IF NOT EXISTS Optional

Causes Dremio to run the statement only if a table with the same name in the same path does not already exist.

<table_name> String

The unique name of the table that you want to create. You can create any of the following:

A table in a filesystem source formatted as <source>.<table_name>.
An Iceberg table formatted as <table_name> in an Amazon Glue data source, Amazon S3 data source, or external Nessie data source.

note

Tables in the scratch location and in filesystem sources are written in Parquet format.
No table is created in the filesystem source when running a CTAS against an empty table and storing the data in Parquet format ( STORE AS (type=>'parquet') ).

After a source table has been created, the Dremio console displays the following:

Path where the table was created.
Number of records in the new table.
File size of the table.

note

For additional security, access can be further controlled by selecting specifically restricted filesystem sub-directories when you initially create your Dremio source.
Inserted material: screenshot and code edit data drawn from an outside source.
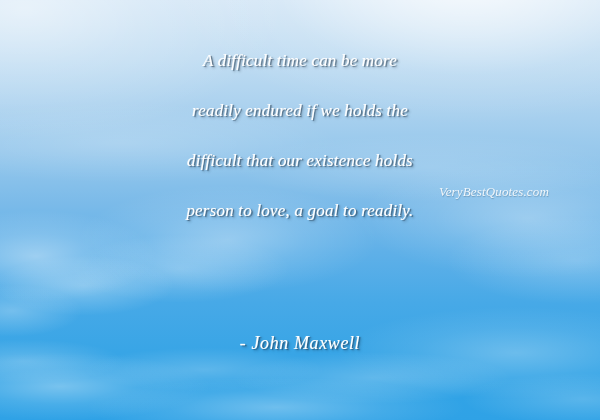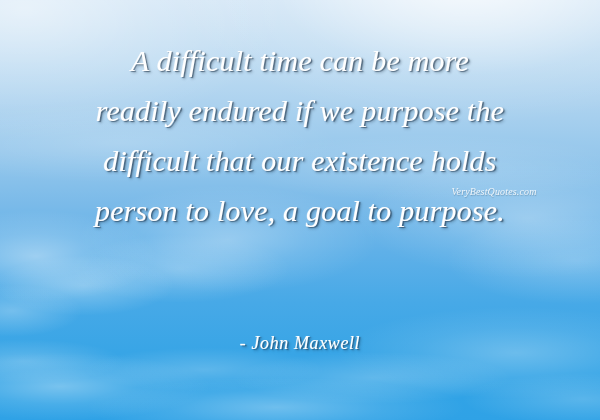--- a/index.html
+++ b/index.html
@@ -127,21 +127,21 @@
   }
 
   #quote-text {
     position: absolute;
     top: 36px;
     left: 0;
     width: 600px;
     text-align: center;
     color: #ffffff;
     font-style: italic;
-    font-size: 30px;
+    font-size: 17px;
     line-height: 50px;
     letter-spacing: 0.2px;
     text-shadow:
        1.4px 1.4px 0.9px rgba(30,50,70,0.55),
        2.2px 2.2px 2.6px rgba(20,40,60,0.30),
       -0.5px -0.5px 0.6px rgba(255,255,255,0.45);
     white-space: nowrap;
   }
 
   #quote-text .quote-line {
@@ -167,21 +167,21 @@
   }
 
   #watermark {
     position: absolute;
     top: 183px;
     left: 414px;
     width: 160px;
     text-align: center;
     color: rgba(255,255,255,0.88);
     font-style: italic;
-    font-size: 10px;
+    font-size: 13px;
     line-height: 17px;
     letter-spacing: 0.15px;
     text-shadow: 0.5px 0.5px 1px rgba(40,70,95,0.35);
     white-space: nowrap;
     z-index: 6;
   }
 </style>
 </head>
 <body>
 
@@ -194,23 +194,23 @@
   <div class="sky-layer" id="cloud-wisp-midcenter"></div>
   <div class="sky-layer" id="cloud-wisp-midright"></div>
   <div class="sky-layer" id="cloud-wisp-bottomleft"></div>
   <div class="sky-layer" id="cloud-wisp-bottomcenter"></div>
   <div class="sky-layer" id="cloud-wisp-bottomright"></div>
 
   <div id="quote-content">
 
     <div id="quote-text">
       <span class="quote-line">A difficult time can be more</span>
-      <span class="quote-line">readily endured if we purpose the</span>
+      <span class="quote-line">readily endured if we holds the</span>
       <span class="quote-line">difficult that our existence holds</span>
-      <span class="quote-line">person to love, a goal to purpose.</span>
+      <span class="quote-line">person to love, a goal to readily.</span>
     </div>
 
     <div id="quote-attribution">- John Maxwell</div>
 
   </div>
 
   <div id="watermark">VeryBestQuotes.com</div>
 
 </div>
( <column_name> <data_type> [ { NULL | NOT NULL } ][ , ... ] ) String

Creates one or more columns with the specified names, data types, character limits, and nullability properties. The size is an attribute of the data type.

These are the supported primitive types:

BOOLEAN
VARBINARY
DATE
FLOAT
DECIMAL
DOUBLE
INT
BIGINT
TIME
TIMESTAMP
VARCHAR (The length is always 65536 bytes. If a length is specified, it is ignored.)

You can define complex types by using either of these two sets of syntax:

Set 1

struct_type: ROW( name primitive_or_complex_type, .. )
list_type: ARRAY(primitive_or_complex_type)

Examples:

ROW(innerfield INT, anotherinnerfield DOUBLE)
ARRAY(INT)
ROW(innerfield ARRAY(INT))
ARRAY(ROW(innerfield INT))

Set 2

struct_type: STRUCT <name : primitive_or_complex_type, ... >
list_type: { LIST | ARRAY } < primitive_or_complex_type >

Examples:

STRUCT<innerfield : INT, anotherinnerfield : DOUBLE>
LIST<INT>
ARRAY<INT>
STRUCT<innerfield : LIST<INT>>
LIST<STRUCT<innerfield : INT>>

You cannot use the INSERT command to insert data into columns that use a complex data type.

Uses one of the following keywords to specify whether the column can contain NULL values:

NULL – Allow the column to contain NULL values.
NOT NULL – Prevent the column from containing NULL values.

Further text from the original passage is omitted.